- _TASK STATEMENT_
Skip every picture, and output exactly the lines starting at the one with "نمک دستگاه تصفیه" and running through the last line of the material below.

- _SOURCE MATERIAL_
***
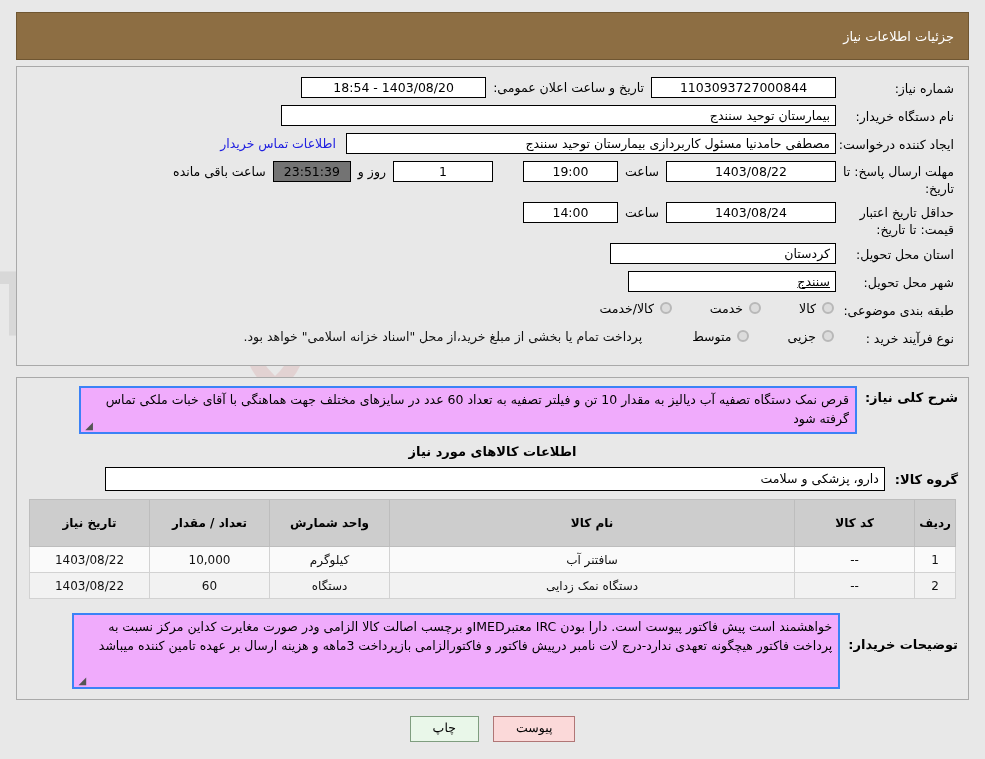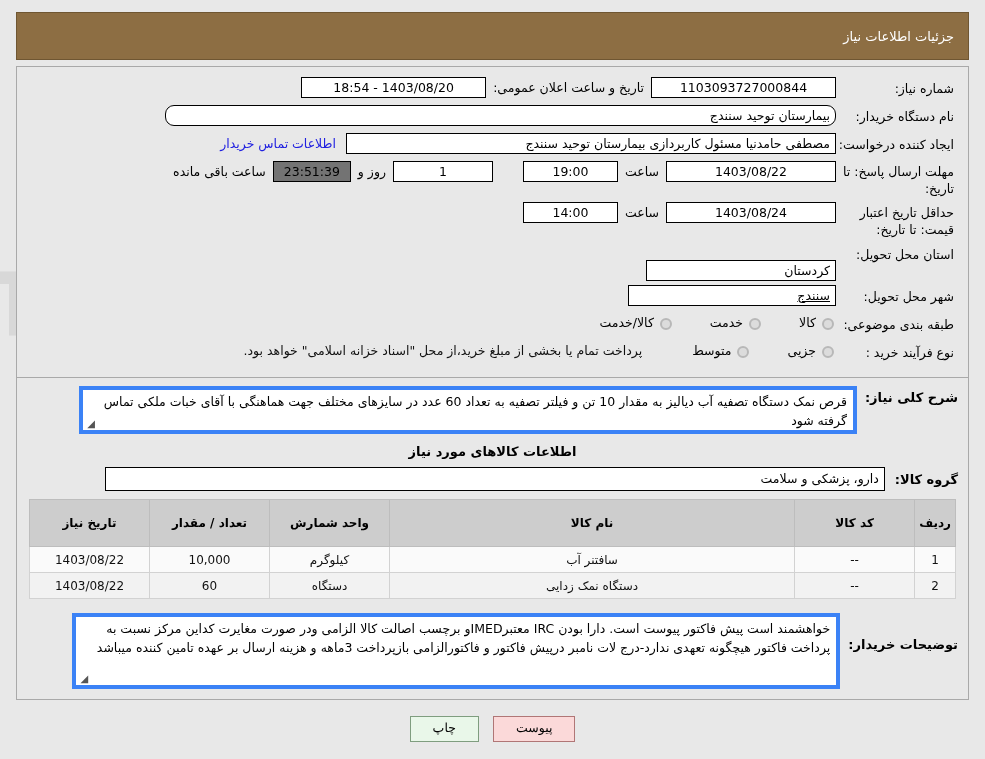"بیمارستان توحید سنندج" span.fld { border-radius: 9px -> none; width: 671px -> 555px }
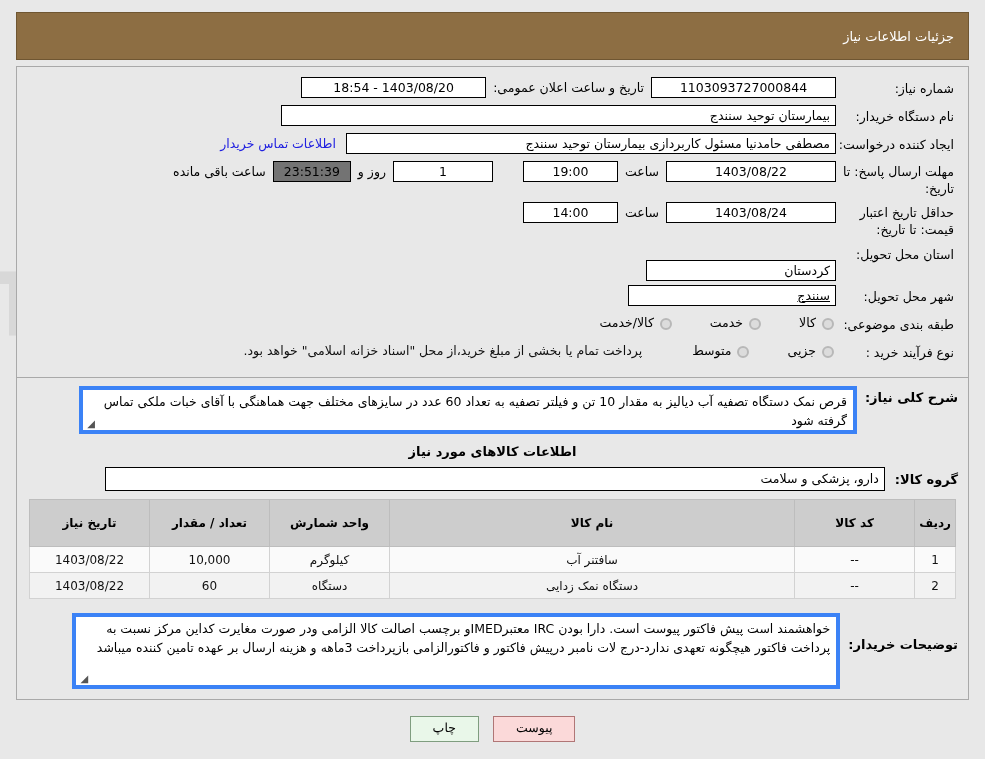"کردستان" span.fld { margin-top: 17px -> none; width: 190px -> 226px }
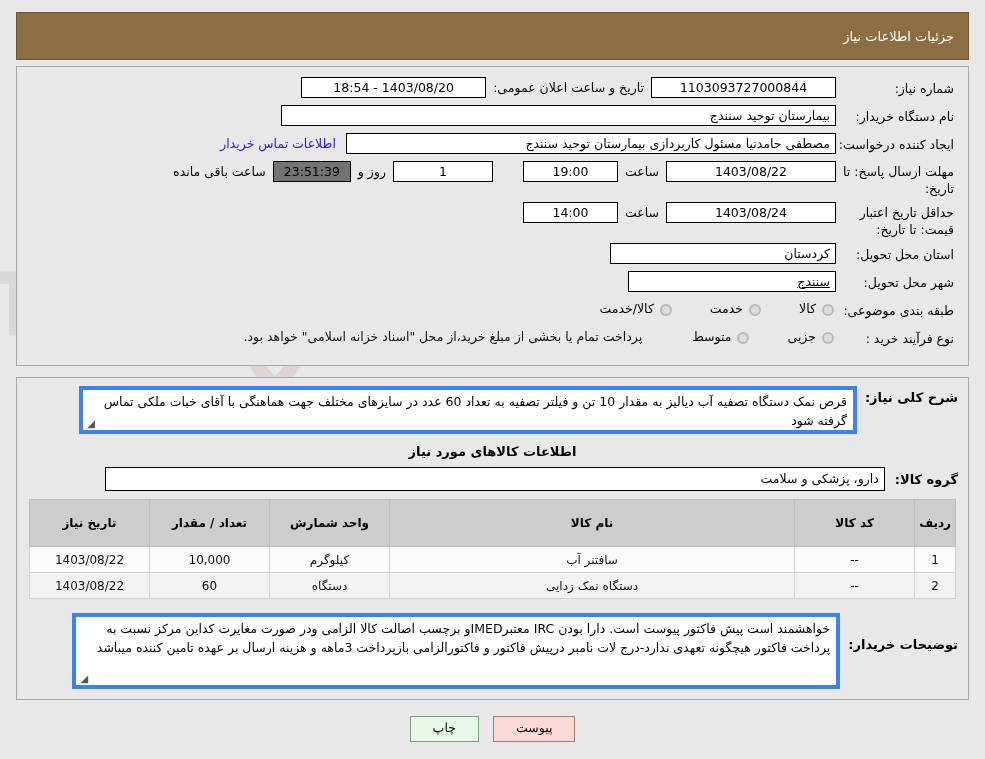"کالا/خدمت" .radio-item { align-items: flex-end -> center }
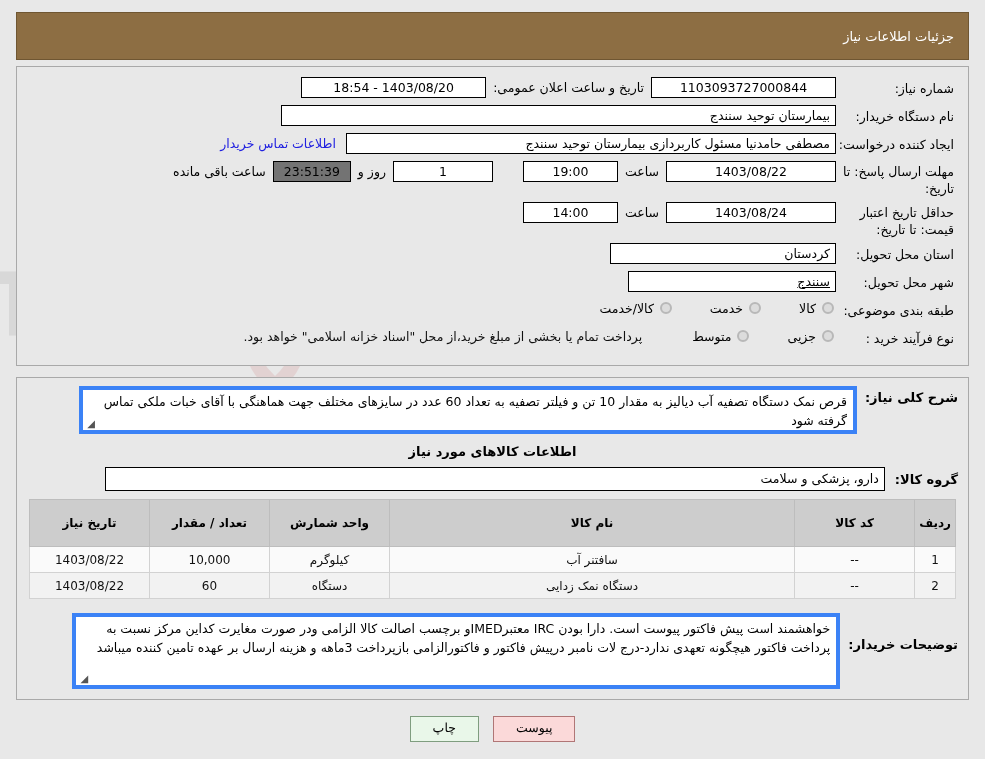"قرص نمک دستگاه تصفیه آب" .textarea { background: #ffffff -> #f0abfc; border: 4px solid #3b82f6 -> 2px solid #3b82f6 }
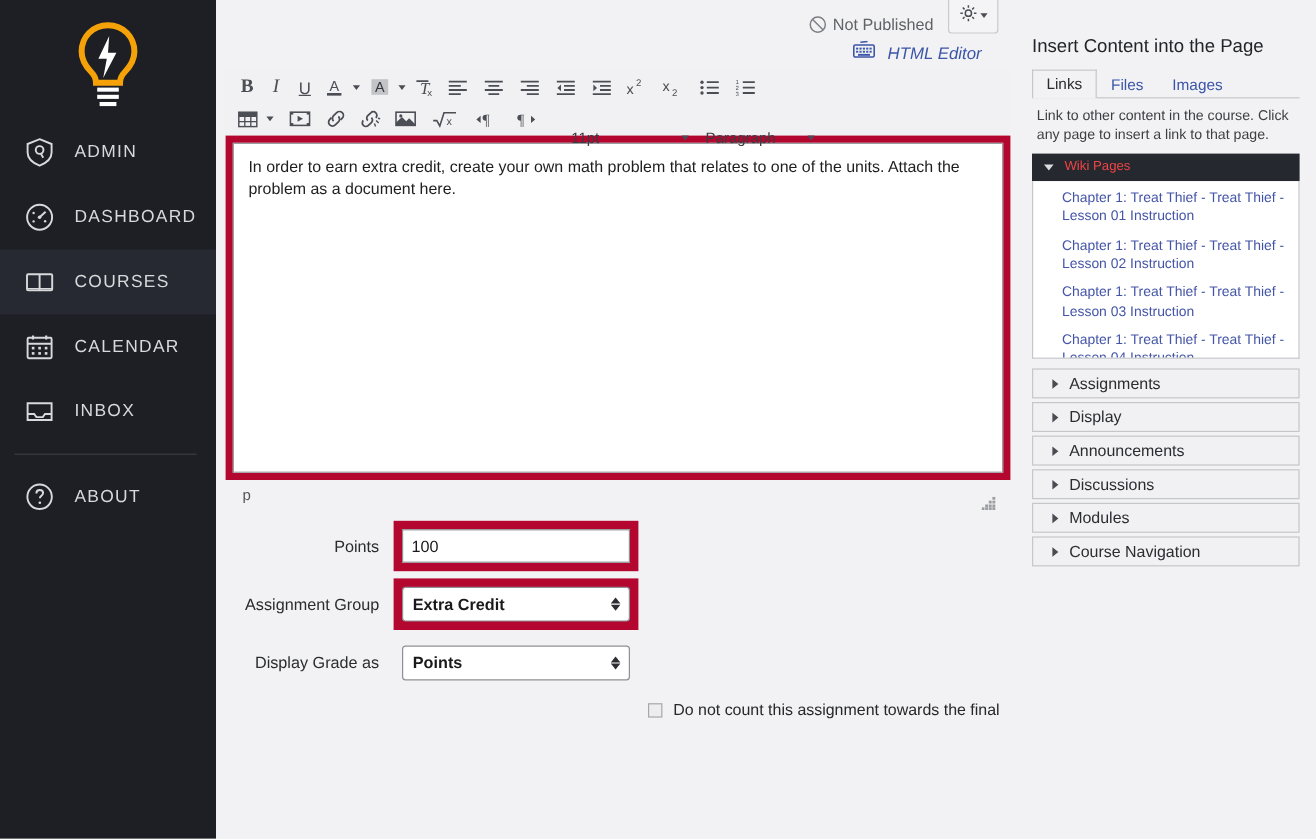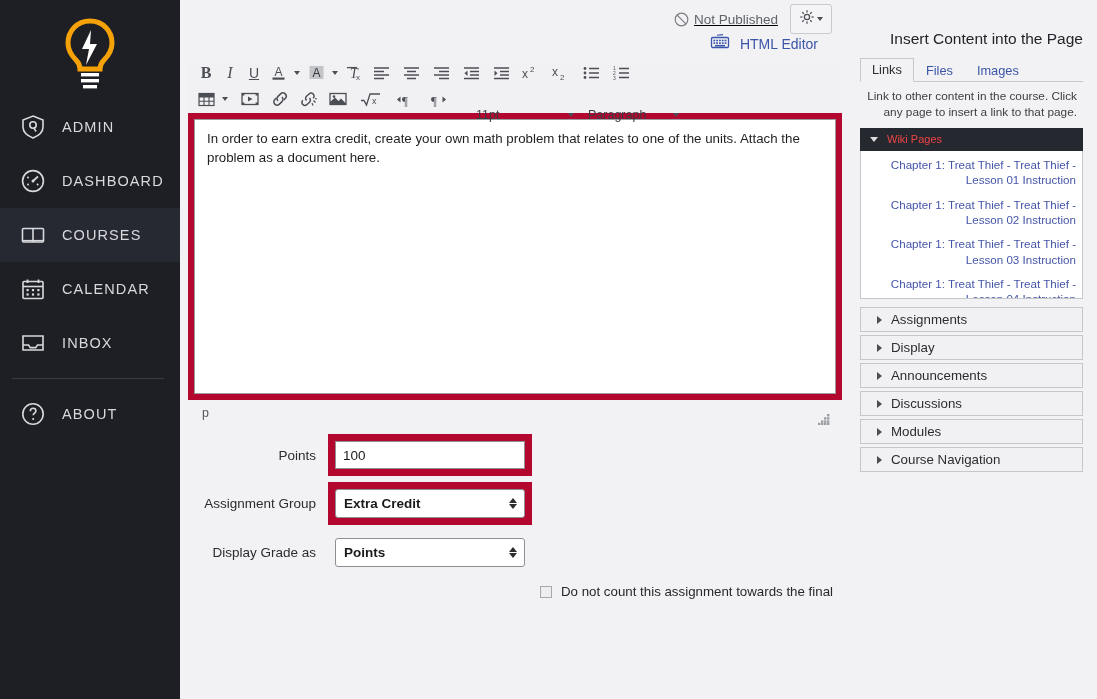"Not Published" #status-row { align-items: center -> flex-end; text-decoration: underline -> none }
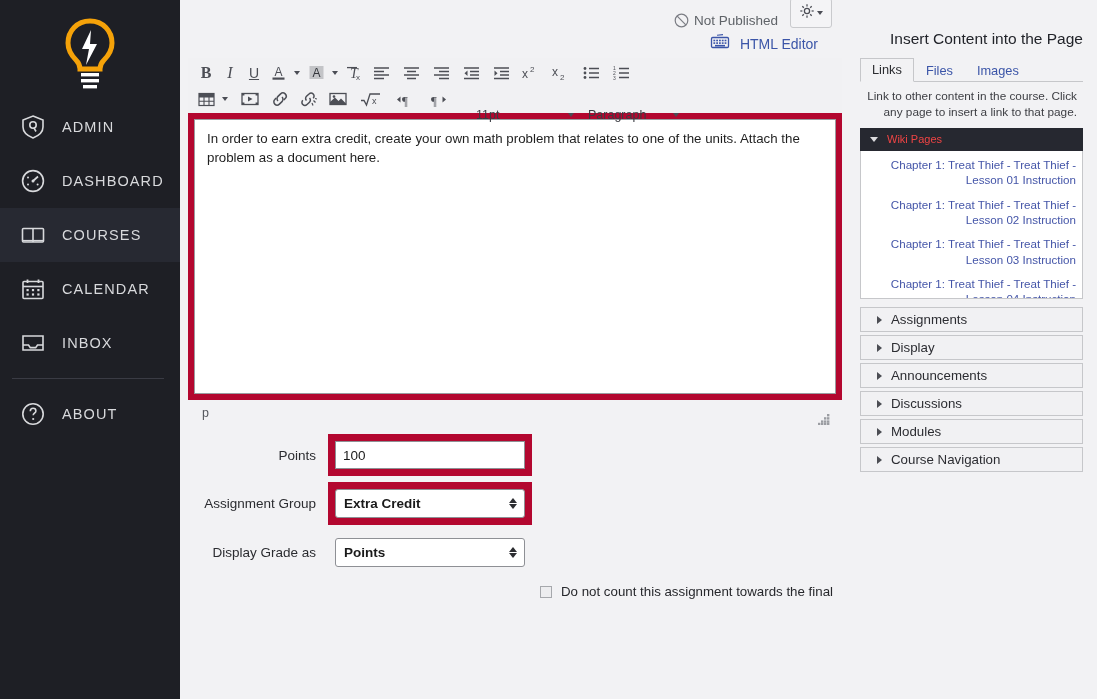"HTML Editor" #html-editor-link { font-style: none -> italic }
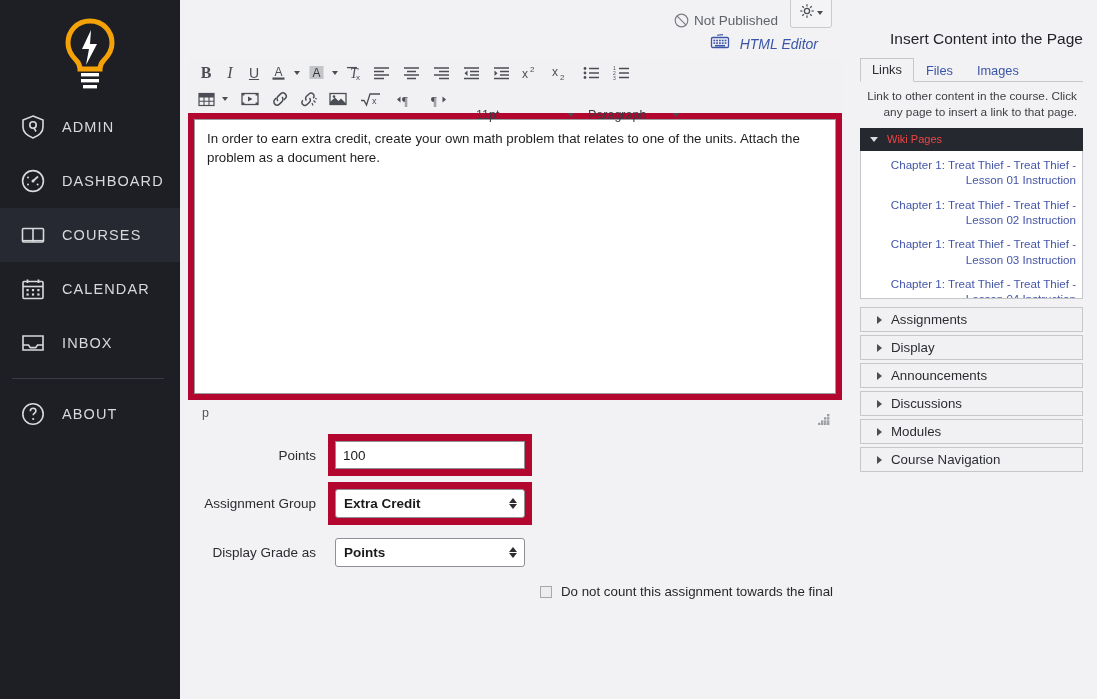"Insert Content into the Page" #rightpanel { text-align: right -> none }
***
- _SOLVED PROBLEM_
"قرص نمک دستگاه تصفیه آب" .textarea { background: #ffffff -> #f0abfc; border: 4px solid #3b82f6 -> 2px solid #3b82f6 }
"Not Published" #status-row { align-items: center -> flex-end; text-decoration: underline -> none }
"HTML Editor" #html-editor-link { font-style: none -> italic }
"Insert Content into the Page" #rightpanel { text-align: right -> none }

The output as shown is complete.